TASK PROMPT: Across the records below, count the lines that contain "right" and write down only the count.

SOURCE RECORDS:
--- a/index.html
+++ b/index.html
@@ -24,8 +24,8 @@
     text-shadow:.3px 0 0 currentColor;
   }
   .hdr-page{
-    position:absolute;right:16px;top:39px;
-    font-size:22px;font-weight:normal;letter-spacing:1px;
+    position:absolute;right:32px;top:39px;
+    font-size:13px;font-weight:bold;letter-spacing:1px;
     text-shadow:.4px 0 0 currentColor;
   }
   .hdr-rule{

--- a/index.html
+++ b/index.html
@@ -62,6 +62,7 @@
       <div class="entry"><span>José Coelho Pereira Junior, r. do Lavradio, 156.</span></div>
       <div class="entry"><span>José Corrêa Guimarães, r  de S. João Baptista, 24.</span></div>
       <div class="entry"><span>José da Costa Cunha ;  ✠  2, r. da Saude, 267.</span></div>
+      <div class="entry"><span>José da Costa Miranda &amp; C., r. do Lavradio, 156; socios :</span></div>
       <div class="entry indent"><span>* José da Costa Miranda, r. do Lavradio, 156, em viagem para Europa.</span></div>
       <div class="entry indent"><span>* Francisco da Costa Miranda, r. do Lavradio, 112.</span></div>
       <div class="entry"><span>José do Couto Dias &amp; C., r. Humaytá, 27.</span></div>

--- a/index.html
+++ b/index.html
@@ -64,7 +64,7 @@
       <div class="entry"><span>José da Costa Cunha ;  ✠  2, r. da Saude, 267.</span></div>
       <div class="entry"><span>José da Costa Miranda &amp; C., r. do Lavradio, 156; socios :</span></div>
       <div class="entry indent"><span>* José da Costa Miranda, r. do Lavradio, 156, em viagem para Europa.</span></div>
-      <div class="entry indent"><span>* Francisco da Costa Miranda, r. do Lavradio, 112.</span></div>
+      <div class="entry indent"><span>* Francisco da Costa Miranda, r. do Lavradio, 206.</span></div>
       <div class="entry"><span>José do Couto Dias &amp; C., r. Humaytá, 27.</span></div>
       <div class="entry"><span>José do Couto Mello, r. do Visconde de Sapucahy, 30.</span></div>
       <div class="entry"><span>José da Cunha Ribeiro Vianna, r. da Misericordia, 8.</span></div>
...
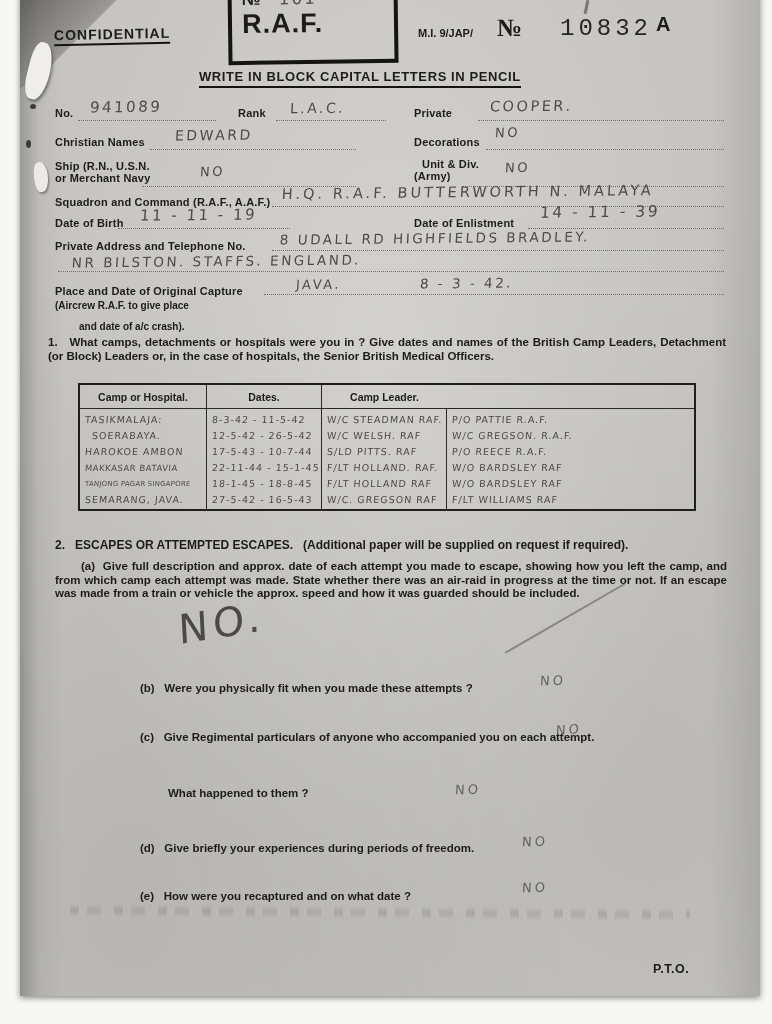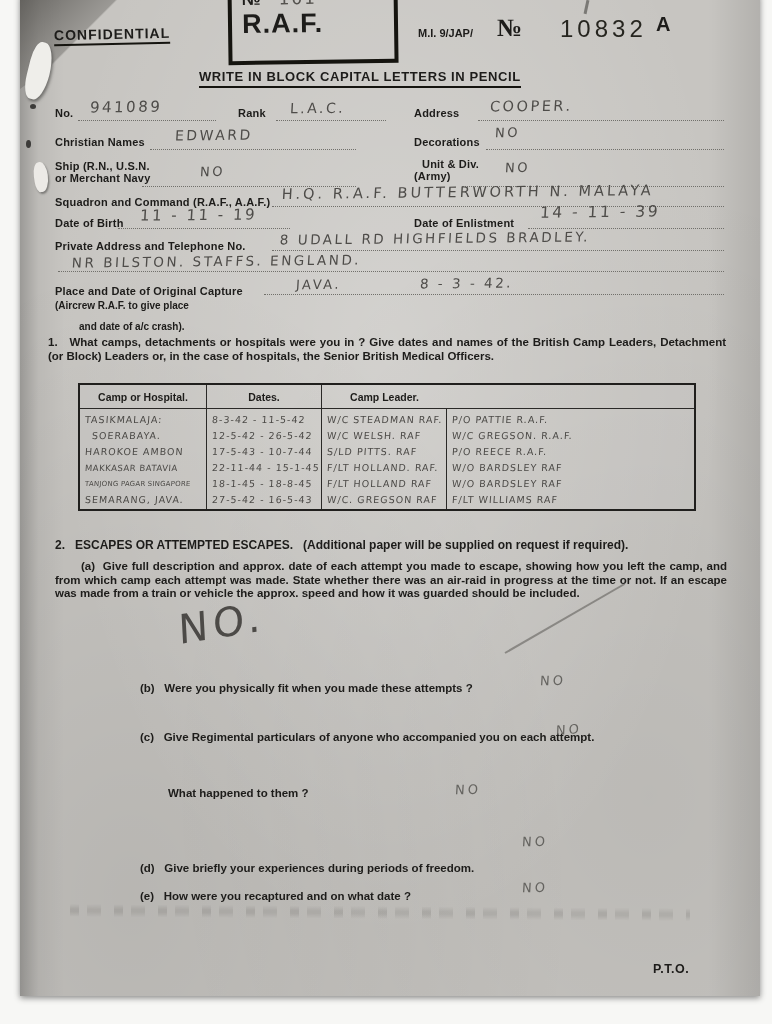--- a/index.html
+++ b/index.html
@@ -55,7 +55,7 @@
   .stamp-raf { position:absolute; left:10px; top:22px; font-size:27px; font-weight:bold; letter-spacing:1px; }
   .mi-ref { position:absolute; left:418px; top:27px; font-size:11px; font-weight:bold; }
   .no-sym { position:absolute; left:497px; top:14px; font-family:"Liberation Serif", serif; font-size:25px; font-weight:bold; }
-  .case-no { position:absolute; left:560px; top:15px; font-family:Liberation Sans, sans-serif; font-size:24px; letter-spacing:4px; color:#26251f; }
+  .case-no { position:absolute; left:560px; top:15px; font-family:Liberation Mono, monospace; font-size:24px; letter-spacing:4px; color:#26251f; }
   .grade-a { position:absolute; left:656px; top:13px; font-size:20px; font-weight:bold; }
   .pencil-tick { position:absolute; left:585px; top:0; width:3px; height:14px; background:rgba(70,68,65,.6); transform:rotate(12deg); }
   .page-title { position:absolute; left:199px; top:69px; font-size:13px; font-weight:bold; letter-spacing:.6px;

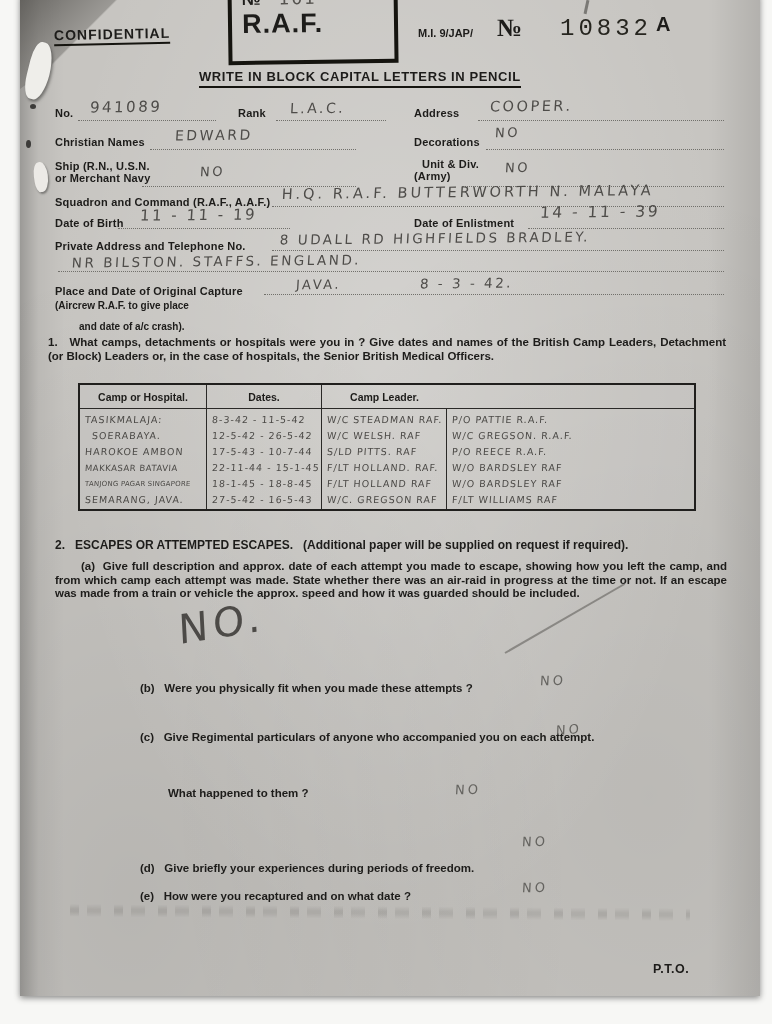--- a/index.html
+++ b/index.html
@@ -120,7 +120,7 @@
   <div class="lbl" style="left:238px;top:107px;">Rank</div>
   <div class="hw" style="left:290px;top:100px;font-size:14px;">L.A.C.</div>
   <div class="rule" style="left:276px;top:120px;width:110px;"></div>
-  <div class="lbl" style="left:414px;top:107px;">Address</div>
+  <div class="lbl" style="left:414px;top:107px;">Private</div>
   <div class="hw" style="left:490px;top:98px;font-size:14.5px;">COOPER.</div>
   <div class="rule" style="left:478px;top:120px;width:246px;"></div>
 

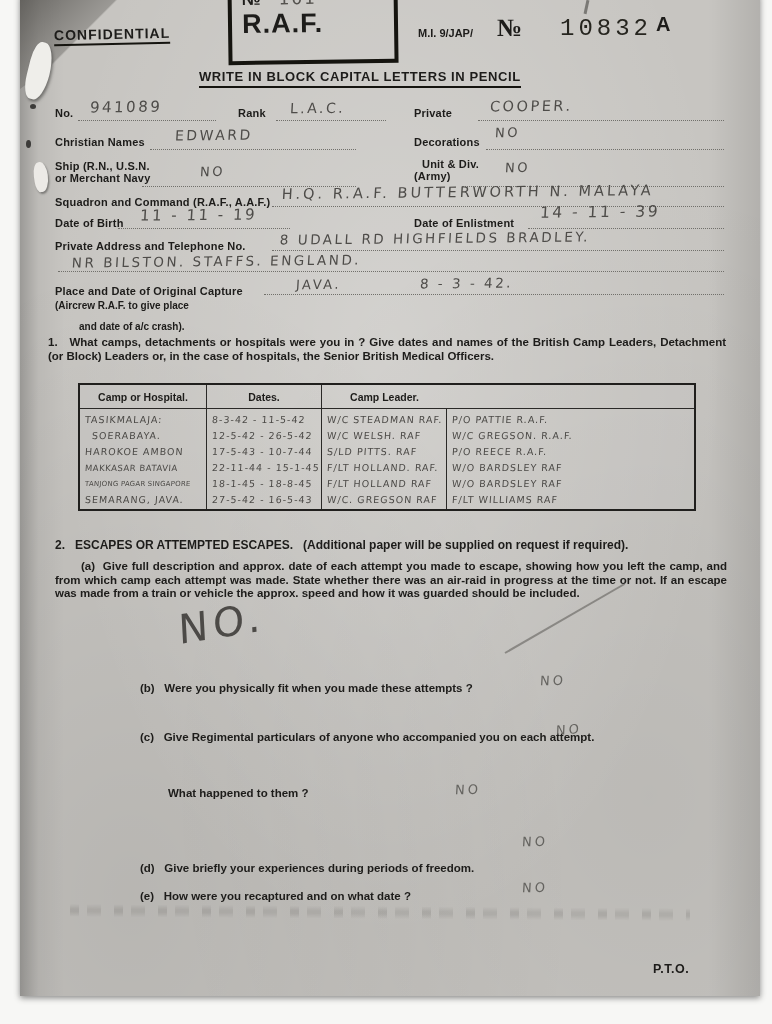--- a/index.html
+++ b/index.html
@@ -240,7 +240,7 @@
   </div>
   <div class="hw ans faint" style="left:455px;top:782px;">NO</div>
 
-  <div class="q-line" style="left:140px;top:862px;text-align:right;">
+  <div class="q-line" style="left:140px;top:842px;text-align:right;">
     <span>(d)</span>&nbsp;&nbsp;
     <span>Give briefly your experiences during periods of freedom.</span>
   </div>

EXERCISE RESULT: 4